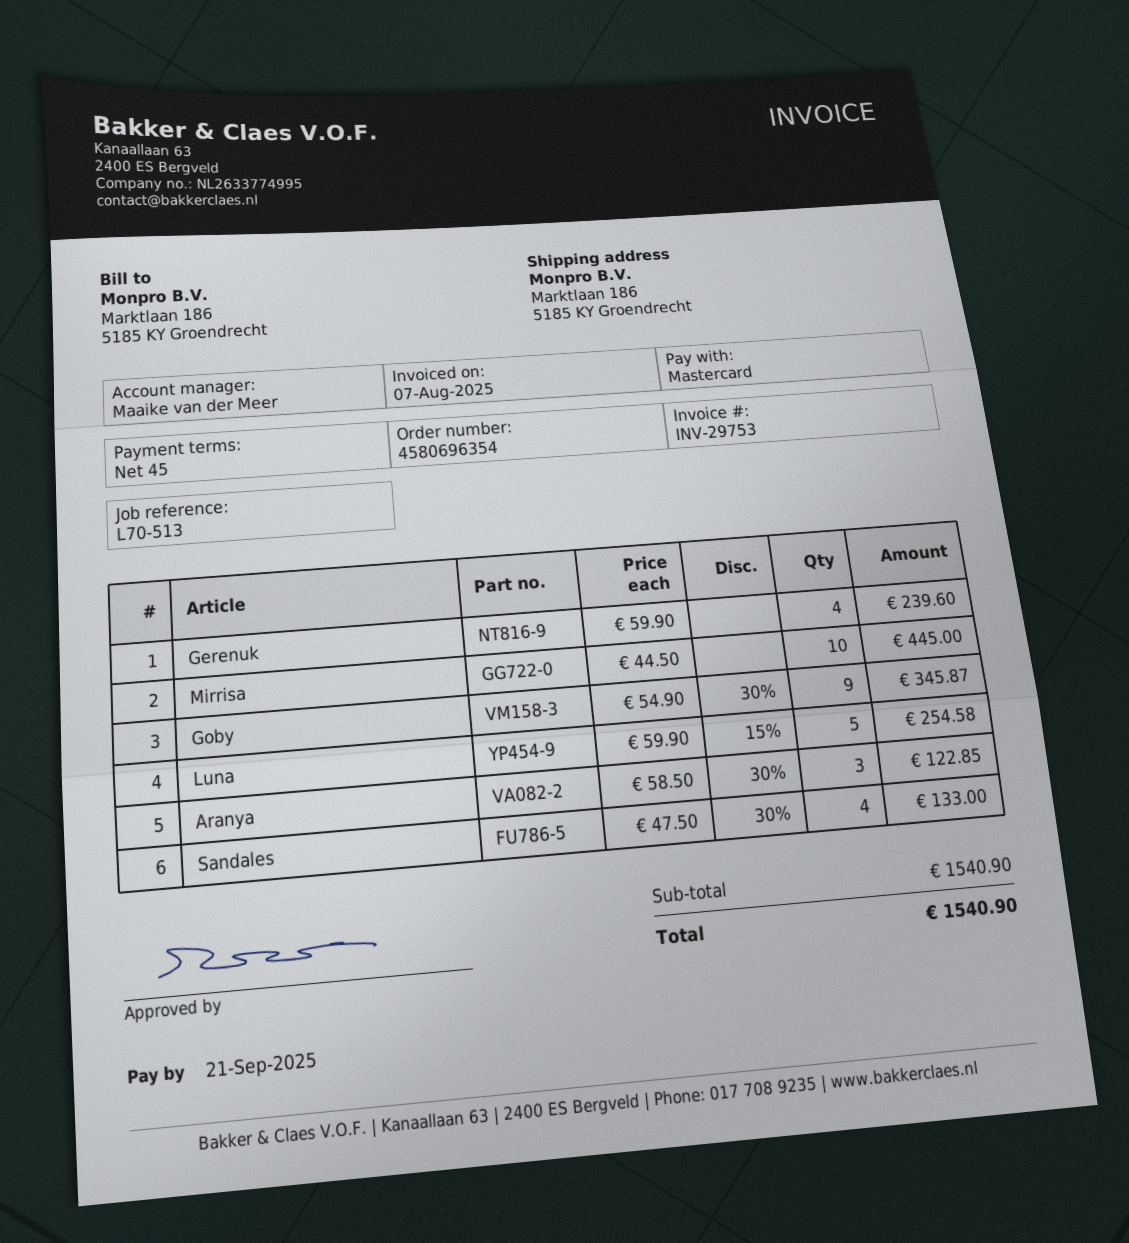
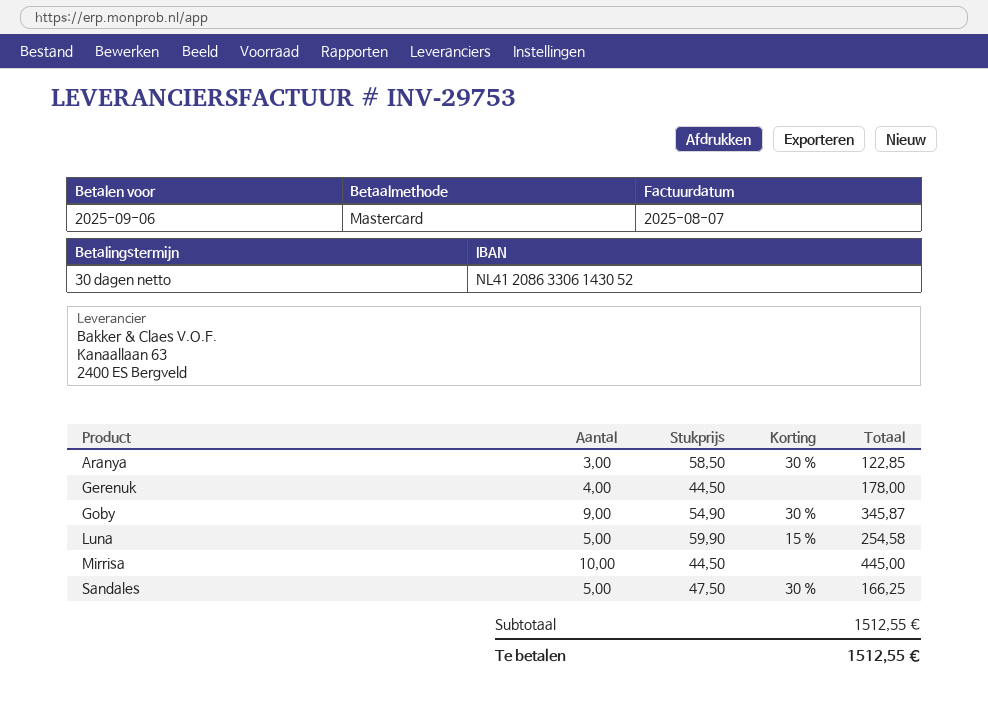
payment terms: 45 days -> 30 days
due date: 2025-09-21 -> 2025-09-06
Gerenuk: 4 x 59.90 = 239.60 -> 4 x 44.50 = 178.00
Sandales: 4 x 47.50 - 30% = 133.00 -> 5 x 47.50 - 30% = 166.25
subtotal: 1540.90 -> 1512.55
total: 1540.90 -> 1512.55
# # #
Quote every line from the line containing "due date: 2025-09-21 -> 2025-09-06" through the closing line of the listing, including both.

due date: 2025-09-21 -> 2025-09-06
Gerenuk: 4 x 59.90 = 239.60 -> 4 x 44.50 = 178.00
Sandales: 4 x 47.50 - 30% = 133.00 -> 5 x 47.50 - 30% = 166.25
subtotal: 1540.90 -> 1512.55
total: 1540.90 -> 1512.55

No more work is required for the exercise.